- INSTRUCTIONS FOR THE TASK:
Exactly transcribe the line that holds "Dolce & Gabbana Gray" and every remaining line of the records, up to and including the final one, with nothing else.

^^^^

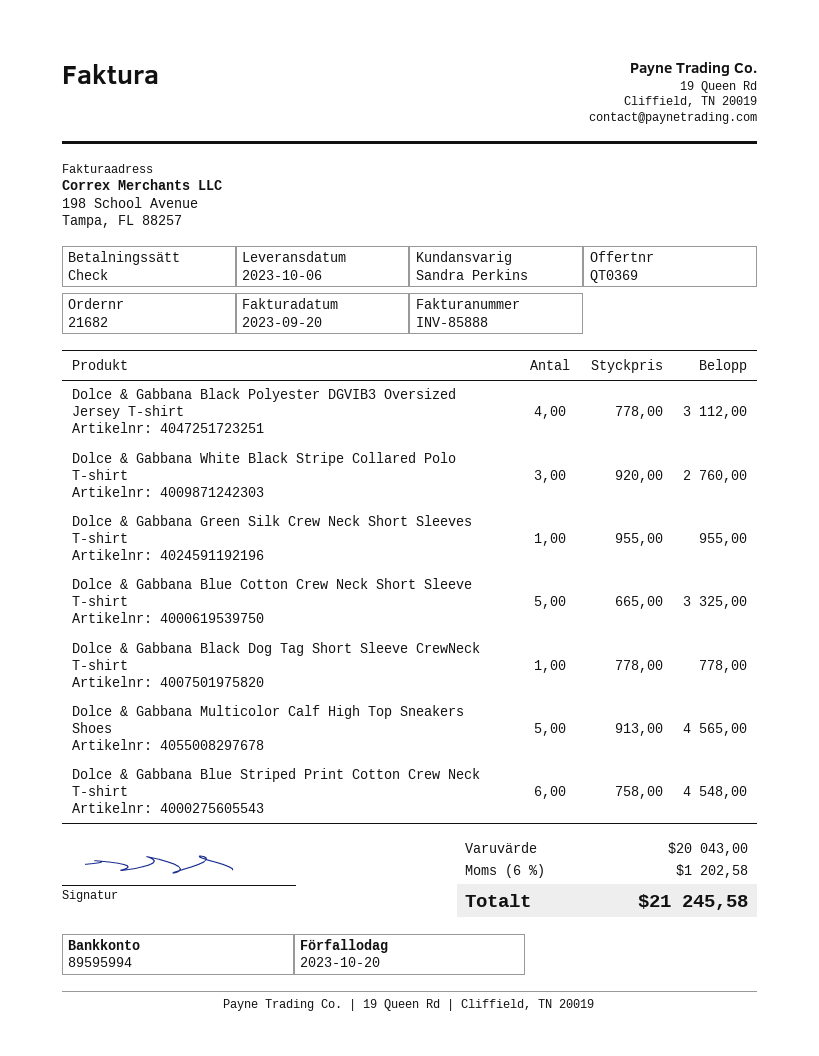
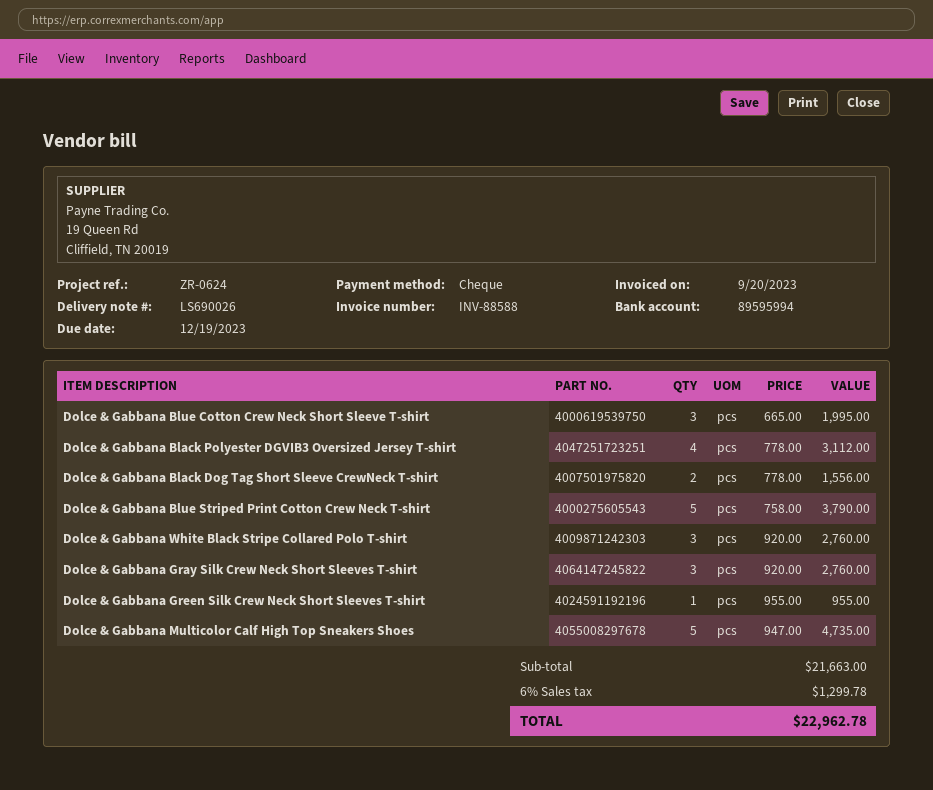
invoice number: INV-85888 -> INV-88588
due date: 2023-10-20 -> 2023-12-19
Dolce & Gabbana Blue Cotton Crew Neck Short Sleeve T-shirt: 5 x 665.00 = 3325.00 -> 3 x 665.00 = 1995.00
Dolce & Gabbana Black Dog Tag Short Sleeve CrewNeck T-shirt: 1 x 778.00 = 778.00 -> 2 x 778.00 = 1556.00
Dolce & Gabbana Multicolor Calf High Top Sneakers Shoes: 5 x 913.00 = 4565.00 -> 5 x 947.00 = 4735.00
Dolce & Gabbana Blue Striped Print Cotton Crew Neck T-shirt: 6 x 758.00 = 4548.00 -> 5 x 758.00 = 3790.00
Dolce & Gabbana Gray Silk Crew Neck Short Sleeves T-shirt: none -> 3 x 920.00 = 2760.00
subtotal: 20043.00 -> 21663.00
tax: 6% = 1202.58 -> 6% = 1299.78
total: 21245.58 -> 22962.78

^^^^

- FINISHED TASK:
Dolce & Gabbana Gray Silk Crew Neck Short Sleeves T-shirt: none -> 3 x 920.00 = 2760.00
subtotal: 20043.00 -> 21663.00
tax: 6% = 1202.58 -> 6% = 1299.78
total: 21245.58 -> 22962.78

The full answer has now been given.